Feeling a bit down after giving birth is so common, it is pretty much normal. In the first 10 days especially, your mood will feel all over the place because of the hormones flying around making you feel crazy, tearful, super-happy, super-sad often all at the same time. This is a normal post-natal experience. You will find yourself crying at car insurance adverts on the telly. It’s a bit weird, but completely standard. Hormonal changes, exhaustion and the huge life-changing experience of BECOMING A PARENT of course are going to impact on your mood. It can be quite hard hitting. This is not post-natal depression; this is what is termed Baby Blues and is fairly typical. Of course even after the first few weeks, there will be times when you have days of feeling low, or a bit weepy or generally a bit fed up. Occasional days like this are completely standard for mums, just like they are for anyone else. These can be compounded by tiredness, crying babies, a bit of cabin-fever and all the other woes and worries life throws at us. This is nothing to worry about or analyse: I would simply diagnose this as being human.
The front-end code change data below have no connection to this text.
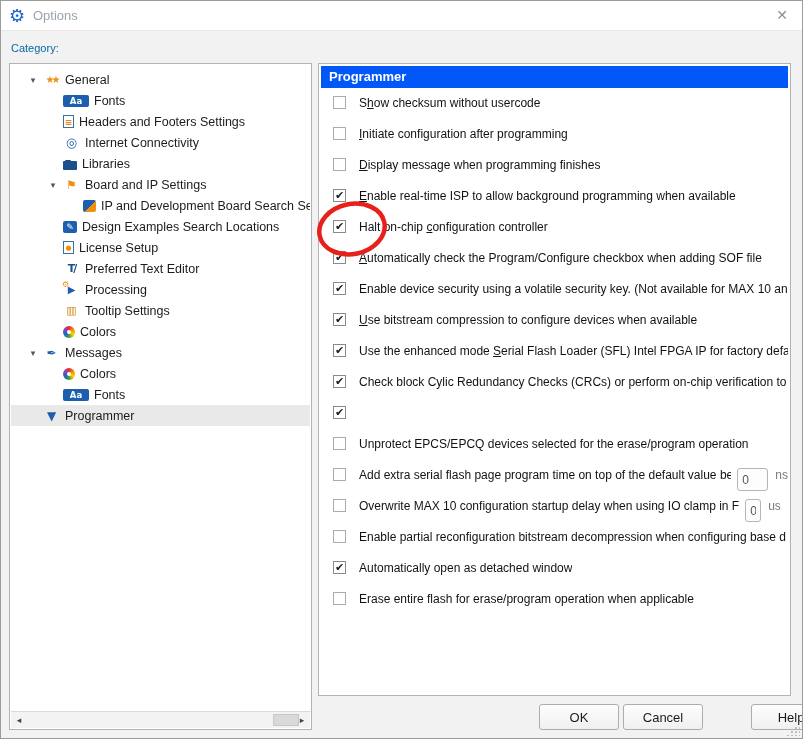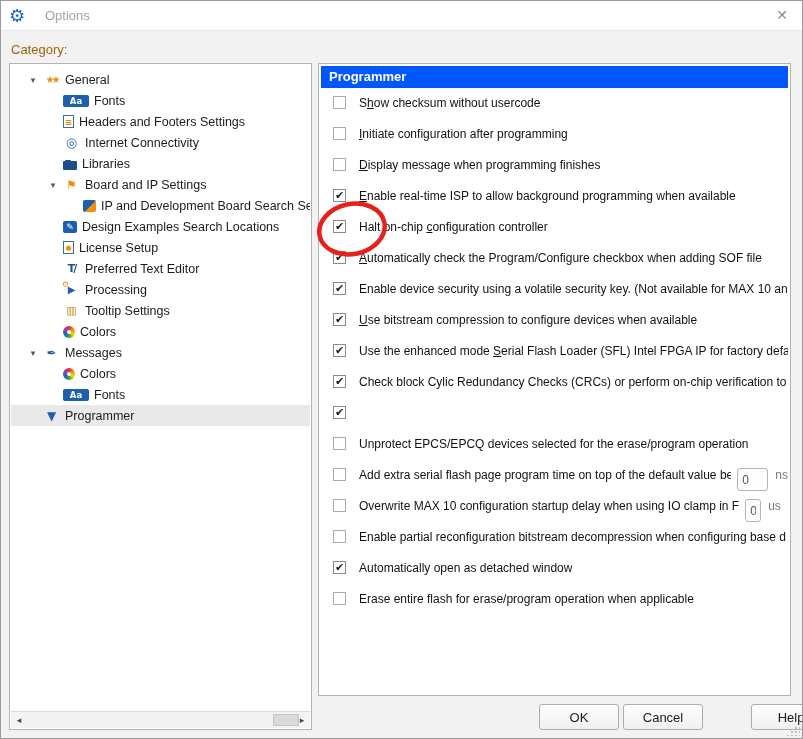--- a/index.html
+++ b/index.html
@@ -11,7 +11,7 @@
   .dialog{position:relative;width:803px;height:739px;background:#f2f2f2;border:1px solid #9b9b9b;overflow:hidden;}
   .titlebar{position:absolute;left:0;top:0;right:0;height:30px;background:#ffffff;border-bottom:1px solid #e8e8e8;}
   .gear{position:absolute;left:8px;top:4px;font-family:"DejaVu Sans",sans-serif;font-size:18px;color:#1565d8;}
-  .win-title{position:absolute;left:44px;top:7px;font-size:13px;color:#9aa5ad;}
+  .win-title{position:absolute;left:32px;top:7px;font-size:13px;color:#9aa5ad;}
   .close{position:absolute;right:14px;top:6px;font-family:"DejaVu Sans",sans-serif;font-size:14px;color:#8f8f8f;cursor:pointer;}
   .category{position:absolute;left:10px;top:41px;font-size:13px;color:#a16207;}
 

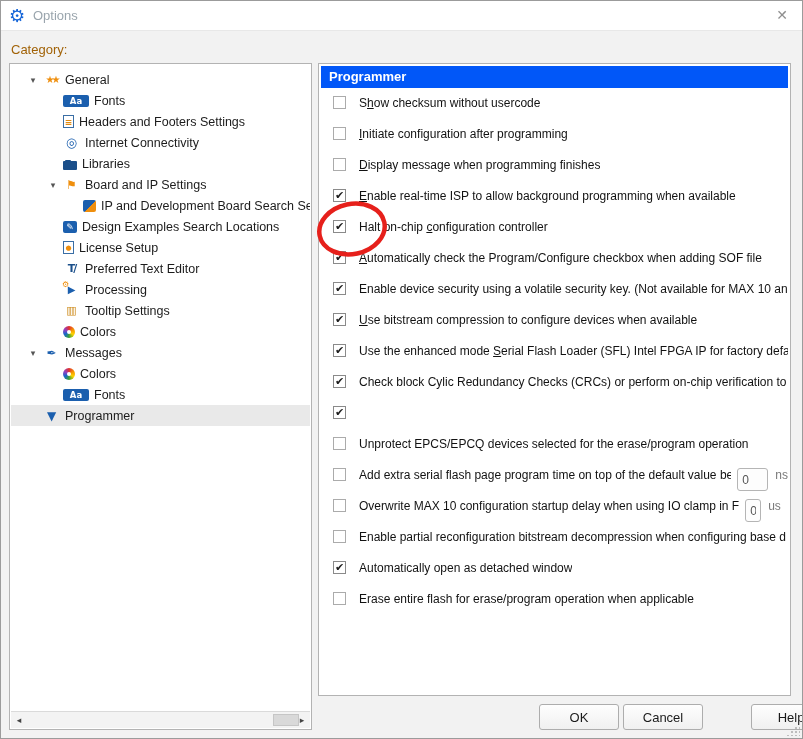--- a/index.html
+++ b/index.html
@@ -13,7 +13,7 @@
   .gear{position:absolute;left:8px;top:4px;font-family:"DejaVu Sans",sans-serif;font-size:18px;color:#1565d8;}
   .win-title{position:absolute;left:32px;top:7px;font-size:13px;color:#9aa5ad;}
   .close{position:absolute;right:14px;top:6px;font-family:"DejaVu Sans",sans-serif;font-size:14px;color:#8f8f8f;cursor:pointer;}
-  .category{position:absolute;left:10px;top:41px;font-size:13px;color:#a16207;}
+  .category{position:absolute;left:10px;top:41px;font-size:11px;color:#0369a1;}
 
   
   .tree-panel{position:absolute;left:8px;top:62px;width:303px;height:667px;background:#fff;border:1px solid #b3b3b3;}

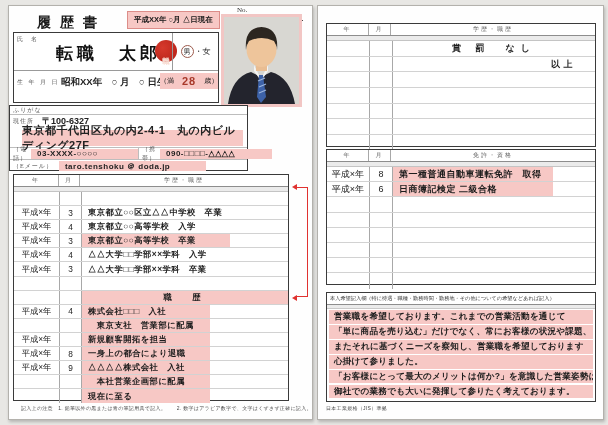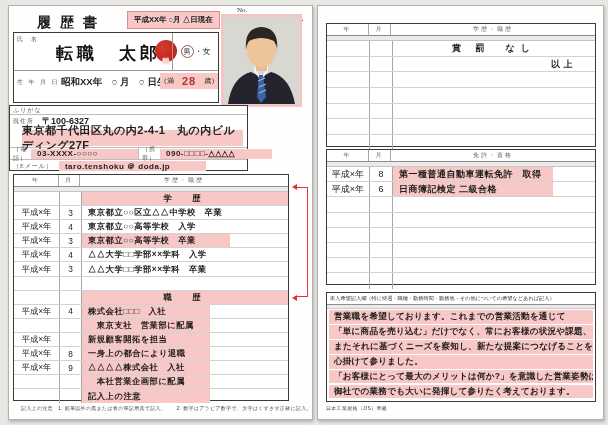--- a/index.html
+++ b/index.html
@@ -195,7 +195,6 @@
         <div class="trow">
           <span class="cy"></span>
           <span class="cm"></span>
-          <span class="cd al-center hl-band">学　歴</span>
         </div>
 
         <div class="trow">

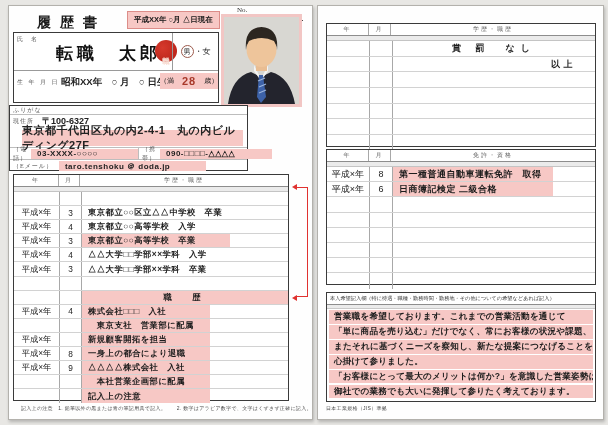--- a/index.html
+++ b/index.html
@@ -410,7 +410,7 @@
 
         <div class="wline">「単に商品を売り込む」だけでなく、常にお客様の状況や課題、</div>
 
-        <div class="wline">またそれに基づくニーズを察知し、新たな提案につなげることを</div>
+        <div class="wline">またそれに基づくニーズを察知し、営業職を希望しております</div>
 
         <div class="wline">心掛けて参りました。</div>
 

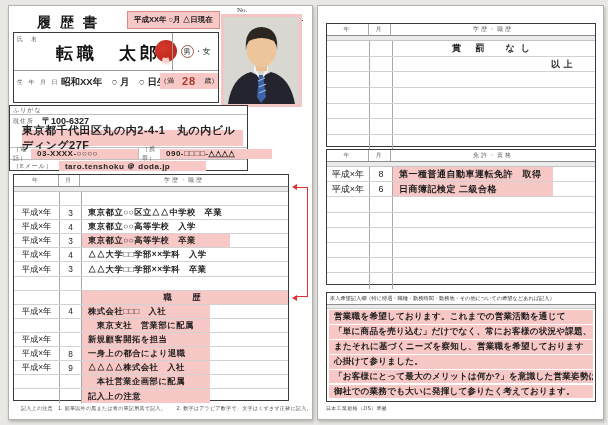--- a/index.html
+++ b/index.html
@@ -278,7 +278,7 @@
         <div class="trow">
           <span class="cy"></span>
           <span class="cm"></span>
-          <span class="cd hl-block">記入上の注意</span>
+          <span class="cd hl-block">現在に至る</span>
         </div>
       </div>
   </div>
Post-natal depression is something else entirely. PND is completely different from feeling low or bored or anxious. When post-natal depression hits mummies, it strikes hard and you can’t really mistake it. We think around one in ten mums will experience post-natal depression so whilst it’s not the norm, it’s certainly not uncommon.
The essential difference between feeling “a bit down” and post-natal depression, is that depression occurs on most days, and continues the same for a few weeks. There are very specific symptoms of depression and there is no obvious cause such as tiredness.
Time after time, mums say to me “but I don’t know why I’m depressed, I have a good baby, he’s not difficult”. That’s exactly the point – you can’t rationalise post-natal depression.
Clear signs of post-natal depression
If one or more of these symptoms occur on most days over a period of two weeks, you could be suffering with depression.
|Not enjoying the good stuff, not being interested in yourself or your baby|
|Feeling guilty, unloved or that you are not a good mummy|
|Feeling as if you can’t cope, even with the easy stuff|
|Lacking motivation to do anything for yourself or for the baby|
|Feeling irritated and irritable for no obvious reason|
|Feeling indecisive and unable to concentrate on or remember things|
In conjunction with these symptoms mums with post-natal depression feel tired, have poor sleep and often feel less hungry. However, these symptoms are common in all other new mums too, so are not a great way to distinguish a true depression.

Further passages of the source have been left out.